MASSACRE AU MUSÉE DE LA CHASSE
Entrer dans l’exposition relève du rite. Nous enfilons des couvre-chaussures blancs et revêtons de fait un costume, l’acteur entre en scène. Il faut se baisser, courber l’échine pour passer la porte, basse comme celles de ces lieux sacrés dans lesquels on pénètre en faisant une révérence. Nous entrons, donc. Le sol est recouvert d’une moquette grise qui remonte sur les murs et une lumière résolument factice baigne cet intérieur irréel, éclat macabre des néons, surexposition. Des socles parsèment l’espace, deux étagères courent sur les murs. S’y pressent quantité d’objets aux formes hybrides et artificielles, alignés là, formant de grandes phrases musicales aux mille sonorités, en rythme, là, des recompositions de la nature, des objets parfois précieux parfois vulgaires, des qui font vrais et des qui font faux. Doute. Sculptures créées in extenso ou compositions mixtes, objets issus de contextes multiples, résultats de la collecte frénétique d’un artiste chineur. Nous sommes dans un cabinet de curiosités, avec son lot d’étrangeté et de fantaisie, de découvertes et d’interrogations. L’ambiance qui y règne est de l’ordre de l’expérimental, du laboratoire vétérinaire, parfois même du piège à souris. La domestication du monde et l’anthropomorphisation constante de notre environnement frappe alors le visiteur devenu cobaye d’une expérience transformative. Le spectateur-consommateur, à mesure qu’il déambule dans l’espace, devient l’animal à qui ces objets pour chiens ou chats sont à présent destinés. Entre illusion et réalité, il découvre l’improbable né d’un monde où chaque objet aurait été anthropomorphisé. Domestication outrancière.

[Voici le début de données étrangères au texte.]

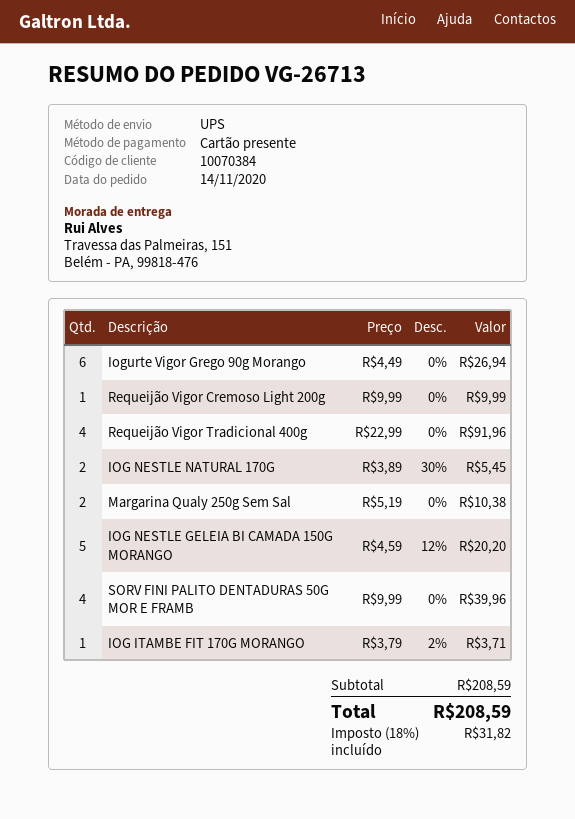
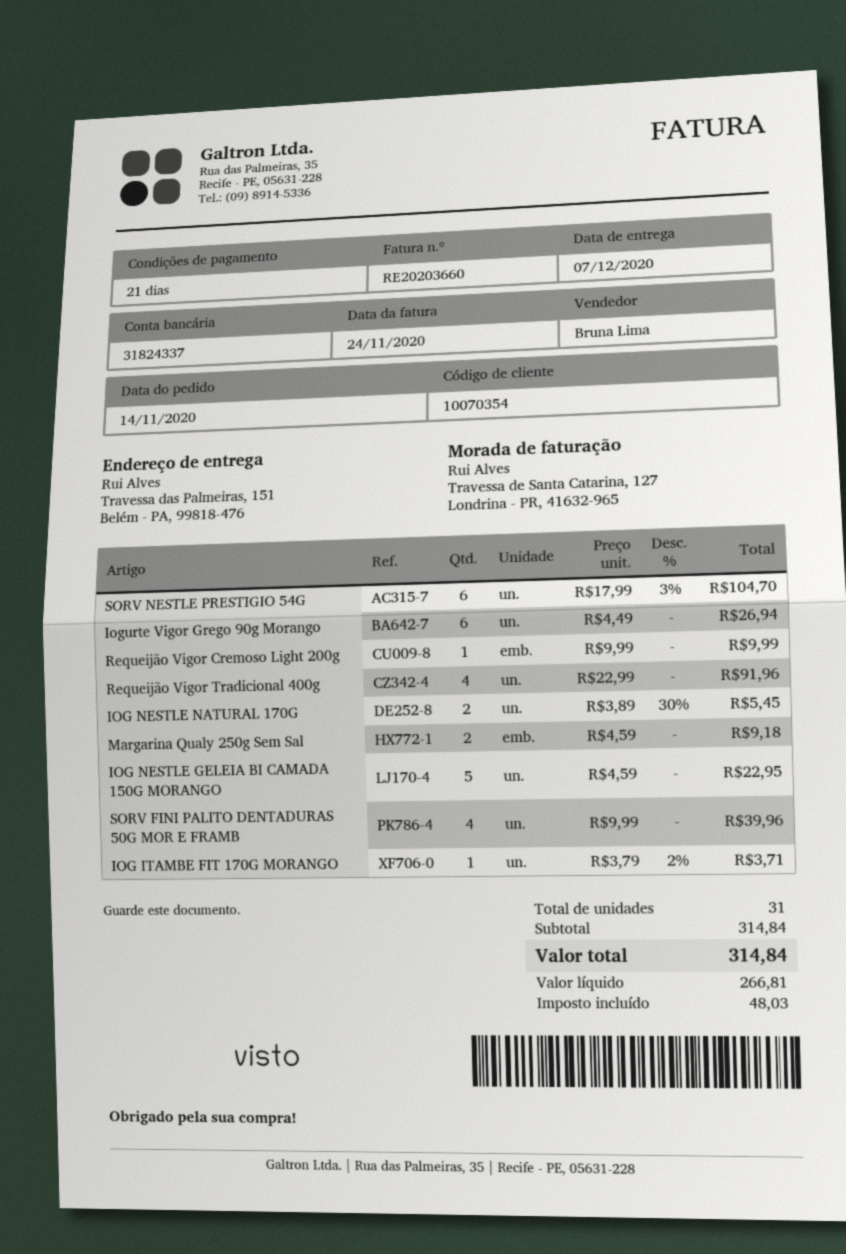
customer number: 10070384 -> 10070354
Margarina Qualy 250g Sem Sal: 2 x 5.19 = 10.38 -> 2 x 4.59 = 9.18
IOG NESTLE GELEIA BI CAMADA 150G MORANGO: 5 x 4.59 - 12% = 20.20 -> 5 x 4.59 = 22.95
SORV NESTLE PRESTIGIO 54G: none -> 6 x 17.99 - 3% = 104.70
subtotal: 208.59 -> 314.84
tax: 31.82 -> 48.03
total: 208.59 -> 314.84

Alors que se généralise la prise de conscience des dégâts de l’humanité sur la nature, que perdure l’impact néfaste de l’anthropocène et que chacun se demande comment s’arrêtera cette machine infernale (le pourra-t-elle ?), Théo Mercier questionne la domestication au cœur du Musée de la Chasse et de la Nature. Explosif, le dialogue promet. Sage, l’exposition déçoit.

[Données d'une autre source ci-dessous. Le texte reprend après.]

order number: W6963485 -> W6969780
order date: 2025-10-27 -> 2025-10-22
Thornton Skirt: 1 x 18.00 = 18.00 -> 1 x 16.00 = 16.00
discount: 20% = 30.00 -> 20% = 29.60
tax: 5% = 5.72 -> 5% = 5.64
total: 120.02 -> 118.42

Voilà plus ou moins l’endroit où je me suis arrêté quand j’ai commencé à écrire ce texte, il y a plus d’un mois. Beaucoup déplorent la rareté des écrits négatifs produits par la critique d’art contemporaine. Malgré la totale liberté d’écriture que nous revendiquons au sein de Jeunes Critiques d’Art, nous n’échappons pas à ce constat global. Alors pourquoi ? Écrire demande du temps, de l’énergie, un engagement personnel qu’il est difficile de donner à quelque chose qui ne provoque ni intérêt ni amour. C’est comme s’obliger à prendre un verre avec quelqu’un que l’on n’apprécie pas, globalement on passe une mauvaise soirée. Alors pourquoi perdre son temps ? Pourquoi écrire sur quelque chose qui ne me plaît pas alors que tant d’artistes m’interrogent ? Pourquoi écrire sur ce projet alors que d’autres propositions de Théo Mercier suscitent en moi bien plus d’intérêt ? J’ai arrêté d’écrire, je m’y remets parce que j’en ressens le besoin. Ce texte ne m’a pas quitté, il doit bien y avoir quelque chose à dire.
Je ne vais pas écrire sur l’exposition, expliquer les raisons qui font que la salle du bas échoue à provoquer chez le visiteur les réactions que l’artiste voudrait transmettre et que le texte d’introduction évoque. Je ne vais pas questionner les choix d’accrochage qui, s’ils permettent une bonne couverture sur Instagram, peinent à conduire le regard vers une quelconque profondeur. Je ne vais pas nuancer ce constat en parlant des salles du haut où le dialogue entre Théo Mercier et les collections rend l’exposition plus convaincante, bien que globalement vaine. Je ne vais pas écrire sur l’exposition mais je comprends désormais pourquoi ce texte ne voulait pas me lâcher : il y a une proposition dont j’ai envie de parler, magnifique.
Massacre, 2019. Dans une grande vitrine de verre sont entassés des masques africains. Ils ont été jetés là, pêle-mêle, comme des ordures abandonnées à la décharge, multitude de corps sans nom balancés au charnier. Ces visages sans vie s’amoncellent et se perdent dans un tout informe. On essaye de distinguer leurs traits, on y arrive parfois. Ces masques sont factices, produits par et pour le marché européen, objets décoratifs pour blancs aventureux. On les regarde et on ne peut s’empêcher de penser aux pillages, aux massacres, aux dominations qui ont rythmé la vie de ce continent. Ces masques – les authentiques – étaient dotés d’un esprit, ils vivaient, créaient des liens entre les mondes. Arrachés à leur contexte et déplacés en Europe, ils mourraient. Ici, ils ont tout perdu, si bien qu’ils sont parfaitement faux, simulacres pour amateurs d’exotisme, ils témoignent de leur douleur. Every Stone Should Cry – c’est le titre de l’exposition – et sur la pommette boisée de ces visages perdus coulerait presque une larme.
Sors de ton marasme
Relève ton visage
Là, autour de toi
Regarde
Les masques gisent au beau milieu de la salle des trophées. Comme eux, nous voilà encerclés par une multitude d’animaux inertes, morts. Empaillés pour leur éclat perdu, ils sont exposés là. Maintiens illusoires d’une beauté déjà disparue, paroxysme de notre penchant à vouloir tout thésauriser, les voilà accrochés au mur. Massacre. C’est aussi le nom que l’on donne à ces têtes d’animaux naturalisées. Les dominations se répondent. On en garde trace, on en est fier. On les montre à nos amis ces trophées, qu’ils viennent d’un village congolais ou de la forêt compiégnoise, on les exhibe. Ce sont de bons souvenirs tout de même, peut-être même de chouettes aventures. Quelle angoisse.
Autour de nous plus rien n’est vivant que la mort.